I giganteschi getti radio che si estendono per sei milioni di anni luce e un enorme buco nero supermassiccio nel cuore della galassia a spirale J23453268-0449256, ripresi dal Giant Metrewave Radio Telescope. Crediti: Bagchi e Ray et al/Giant Metrewave Radio Telescope
La scoperta lascia presagire che anche la nostra apparentemente tranquilla Via Lattea potrebbe, in futuro, generare getti simili. Un evento del genere avrebbe conseguenze significative, causando un aumento delle radiazioni e creando un potenziale scompiglio all’interno del Sistema solare. «Questa scoperta è più di una semplice stranezza: ci costringe a ripensare a come si evolvono le galassie e a come i buchi neri supermassicci crescono al loro interno e plasmano il loro ambiente», dichiara Joydeep Bagchi, primo autore dello studio. «Se una galassia a spirale può non solo sopravvivere, ma anche prosperare in condizioni così estreme, cosa significa questo per il futuro di galassie come la Via Lattea? La nostra galassia potrebbe un giorno sperimentare fenomeni simili ad alta energia, con gravi conseguenze per la sopravvivenza della preziosa vita al suo interno?».
Nel nuovo studio, pubblicato su Monthly Notices of the Royal Astronomical Society, i ricercatori hanno svelato la struttura e l’evoluzione di questa strana galassia a spirale, chiamata 2Masx J23453268-0449256, tre volte più grande della Via Lattea.
Utilizzando le osservazioni del telescopio spaziale Hubble, del Giant Metrewave Radio Telescope, dell’Atacama Large Millimeter Wave Array e le analisi a più lunghezze d’onda, hanno individuato l’enorme buco nero supermassiccio nel suo cuore e getti radio che sono tra i più grandi conosciuti per qualsiasi galassia a spirale, rendendola una galassia alquanto rara.
In teoria, l’intensa attività di questi colossali getti, alimentati da buchi neri supermassicci, dovrebbe distruggere la delicata struttura di una galassia a spirale. Eppure, contro ogni previsione, 2Masx J23453268-0449256 ha mantenuto la sua natura ordinata, con bracci a spirale ben definiti, una luminosa barra centrale e un anello stellare apparentemente indisturbato, pur ospitando uno dei buchi neri più estremi mai osservati in un ambiente simile.
A rendere il quadro ancora più enigmatico, la galassia è avvolta da un vasto alone di gas caldo che emette raggi X, rivelando indizi cruciali sulla sua storia.
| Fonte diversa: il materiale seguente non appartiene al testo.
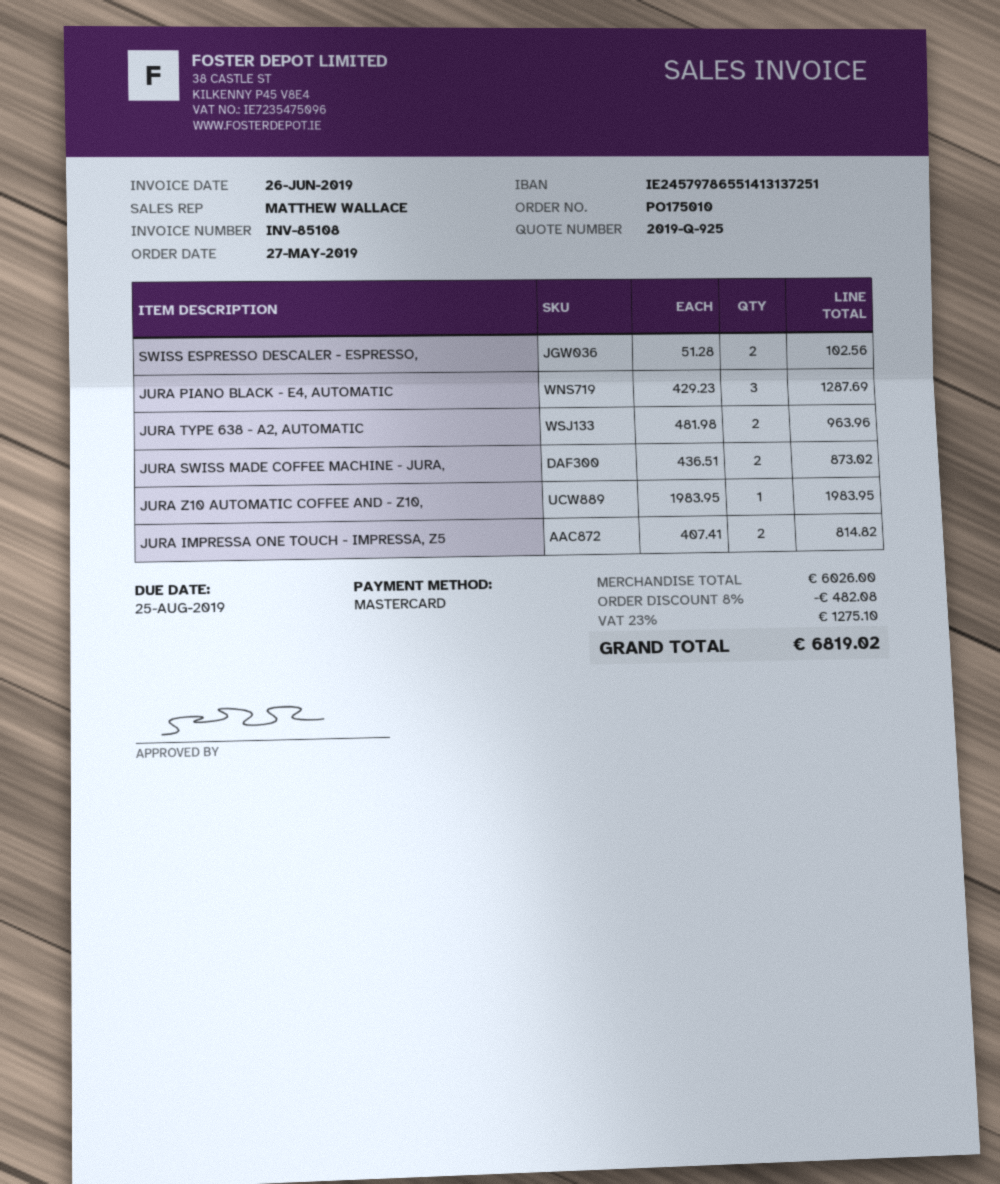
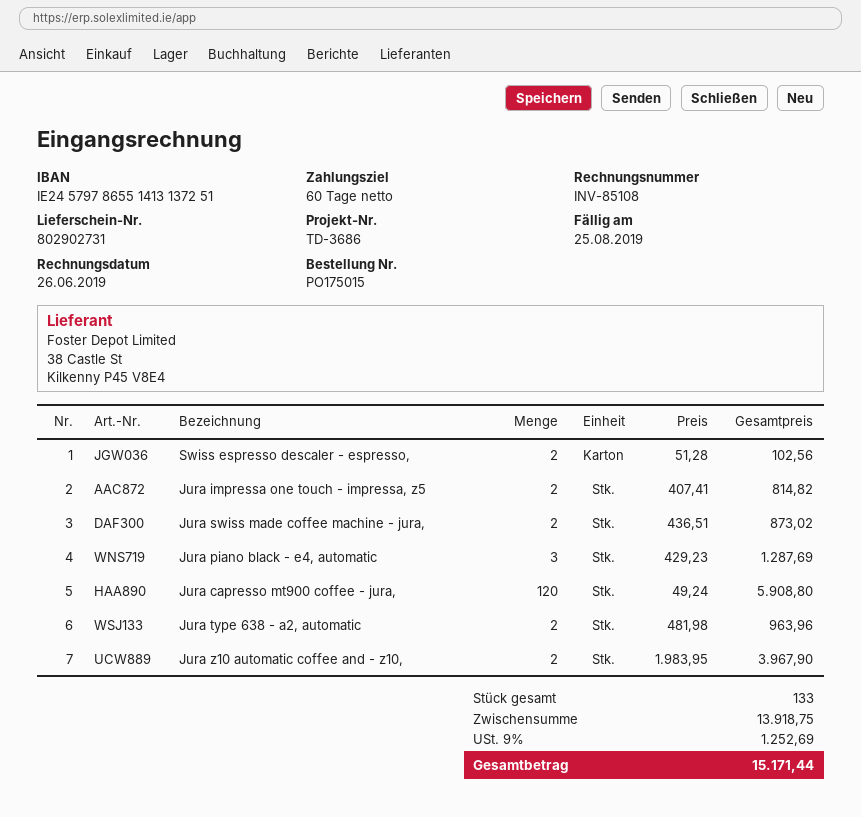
order number: PO175010 -> PO175015
JURA Z10 AUTOMATIC COFFEE AND - Z10,: 1 x 1983.95 = 1983.95 -> 2 x 1983.95 = 3967.90
Jura capresso mt900 coffee - jura,: none -> 120 x 49.24 = 5908.80
subtotal: 6026.00 -> 13918.75
discount: 8% = 482.08 -> none
tax: 23% = 1275.10 -> 9% = 1252.69
total: 6819.02 -> 15171.44

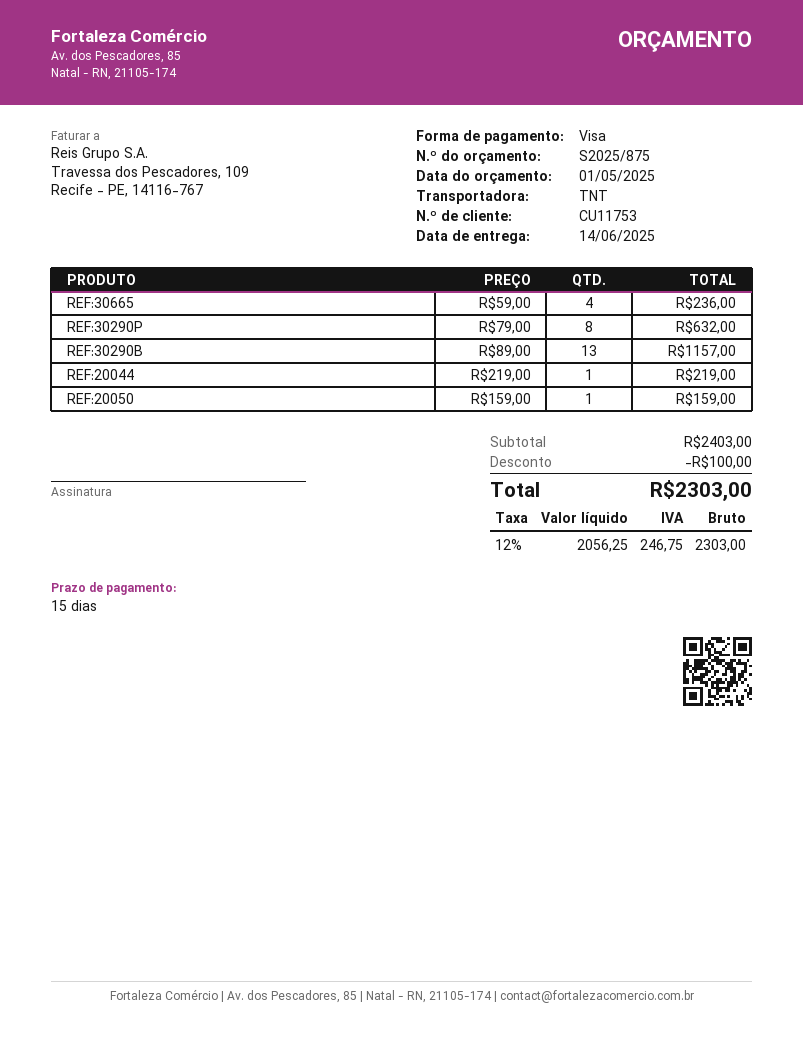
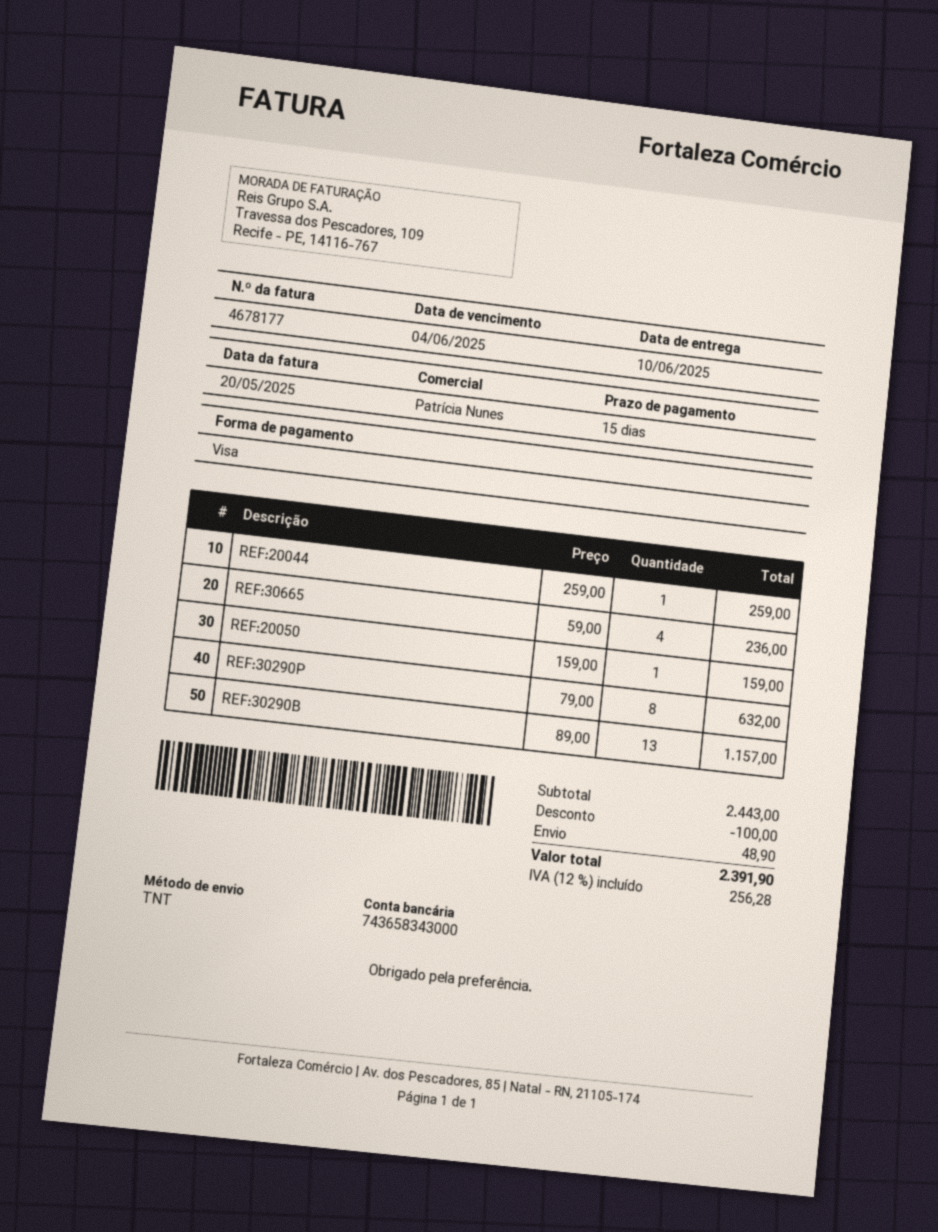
delivery date: 2025-06-14 -> 2025-06-10
REF:20044: 1 x 219.00 = 219.00 -> 1 x 259.00 = 259.00
subtotal: 2403.00 -> 2443.00
shipping: none -> 48.90
tax: 12% = 246.75 -> 12% = 256.28
total: 2303.00 -> 2391.90

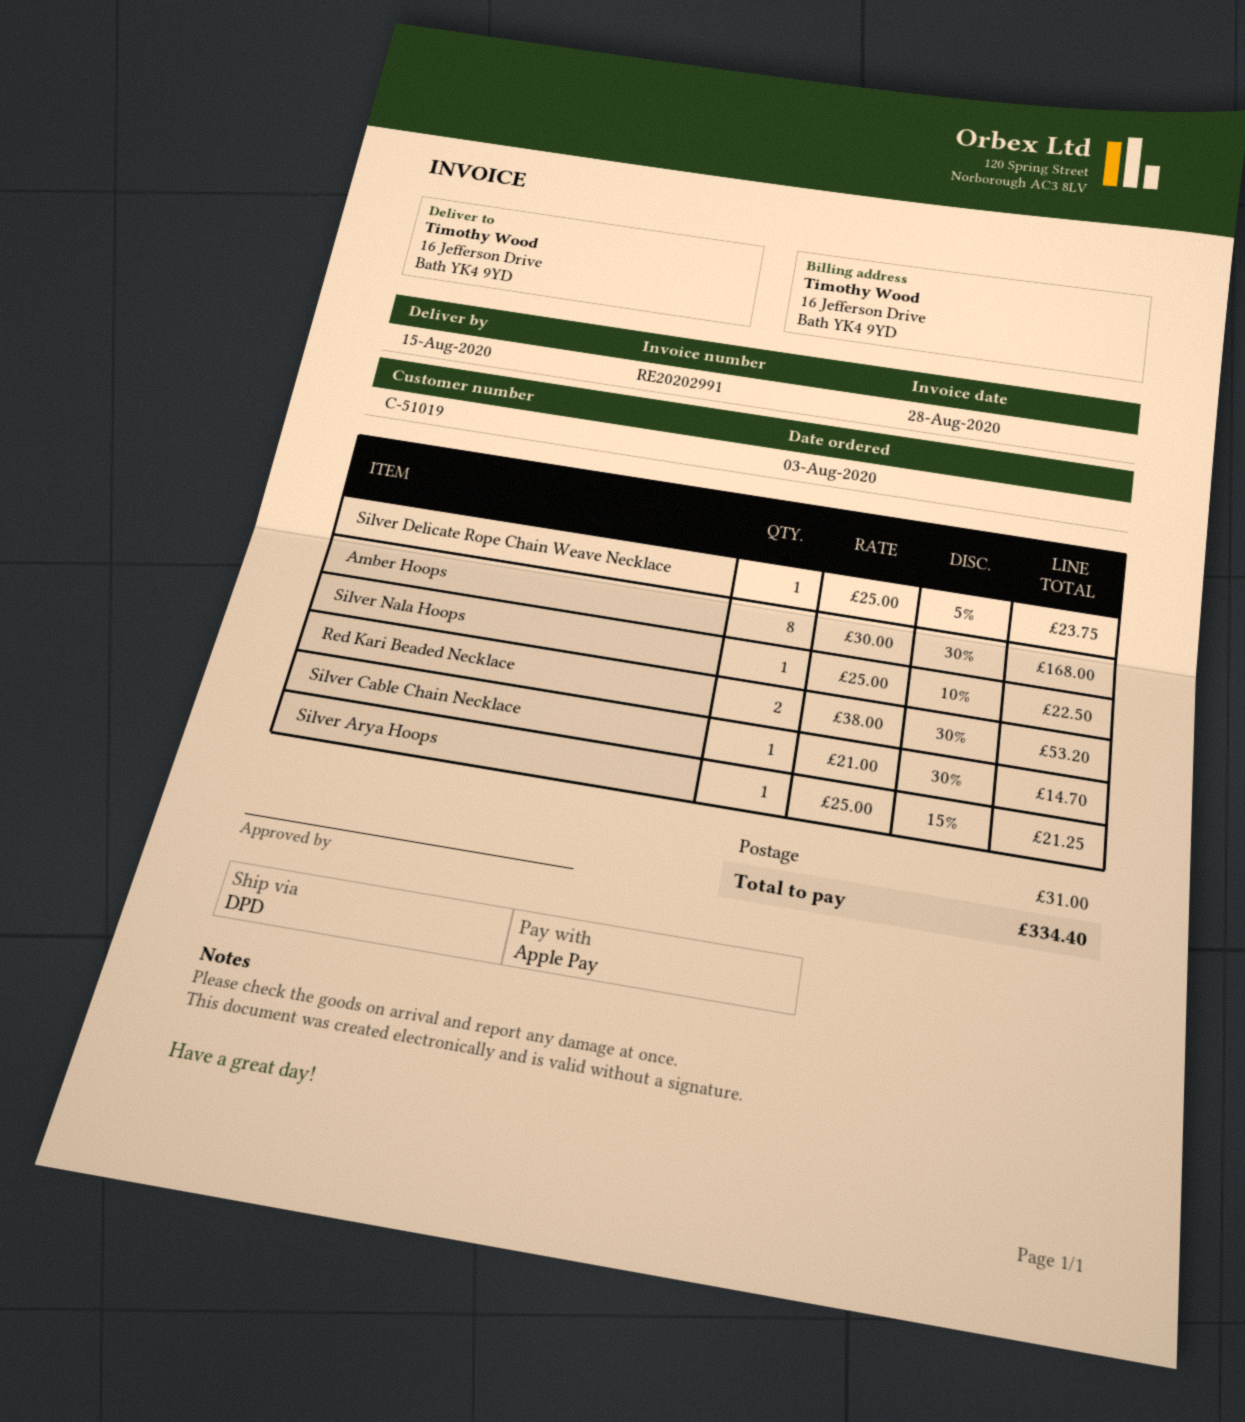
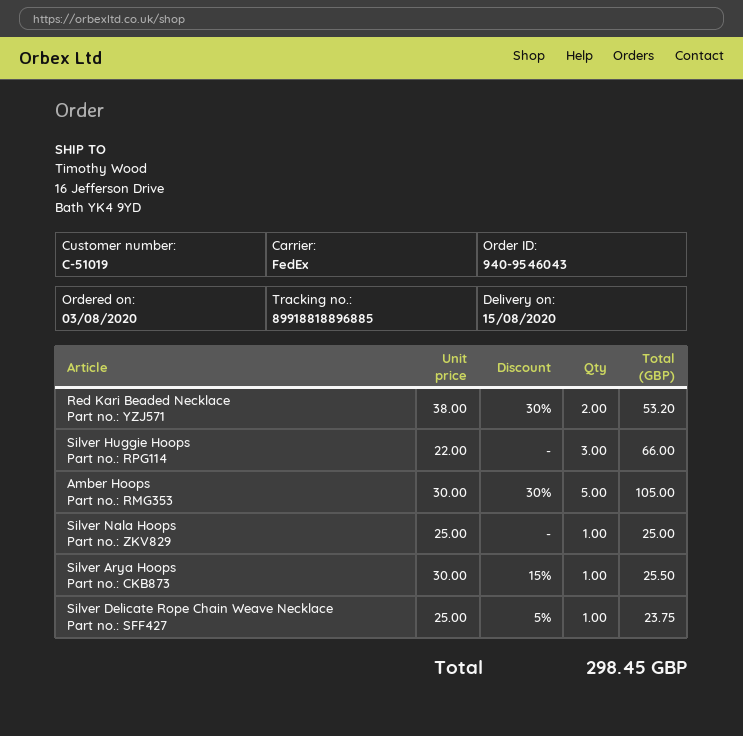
shipping method: DPD -> FedEx
Amber Hoops: 8 x 30.00 - 30% = 168.00 -> 5 x 30.00 - 30% = 105.00
Silver Nala Hoops: 1 x 25.00 - 10% = 22.50 -> 1 x 25.00 = 25.00
Silver Cable Chain Necklace: 1 x 21.00 - 30% = 14.70 -> none
Silver Arya Hoops: 1 x 25.00 - 15% = 21.25 -> 1 x 30.00 - 15% = 25.50
Silver Huggie Hoops: none -> 3 x 22.00 = 66.00
shipping: 31.00 -> none
total: 334.40 -> 298.45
Mentre questo alone si raffredda lentamente nel tempo, i getti del buco nero agiscono come una fornace cosmica, impedendo la formazione di nuove stelle nonostante l’abbondanza di materiale stellare disponibile.
La Via Lattea ha nel suo centro un buco nero di quattro milioni di masse solari – Sagittarius A (Sgr A*) – che attualmente è in uno stato estremamente tranquillo, dormiente. Secondo i ricercatori, la situazione potrebbe cambiare se una nube di gas, una stella o persino una piccola galassia nana venissero “mangiati” da Sgr A*, innescando potenzialmente una significativa attività sotto forma di getti. Tali eventi sono noti come eventi di distruzione mareale (Tde, acronimo di tidal disruption events) e ne sono stati osservati diversi in altre galassie, ma non nella Via Lattea.
Se grandi getti come questi dovessero emergere da Sgr A*, il loro impatto dipenderebbe dalla loro forza, dalla direzione e dall’energia prodotta. Un getto puntato in prossimità del Sistema solare potrebbe eliminare le atmosfere planetarie, danneggiare il Dna e aumentare i tassi di mutazione a causa dell’esposizione alle radiazioni, mentre se la Terra fosse esposta a un getto diretto o vicino, potrebbe degradare il nostro strato di ozono e portare a un’estinzione di massa. Una terza possibilità è che un potente getto possa alterare il mezzo interstellare e influenzare la formazione stellare in alcune regioni, come è accaduto nella galassia oggetto del nuovo lavoro.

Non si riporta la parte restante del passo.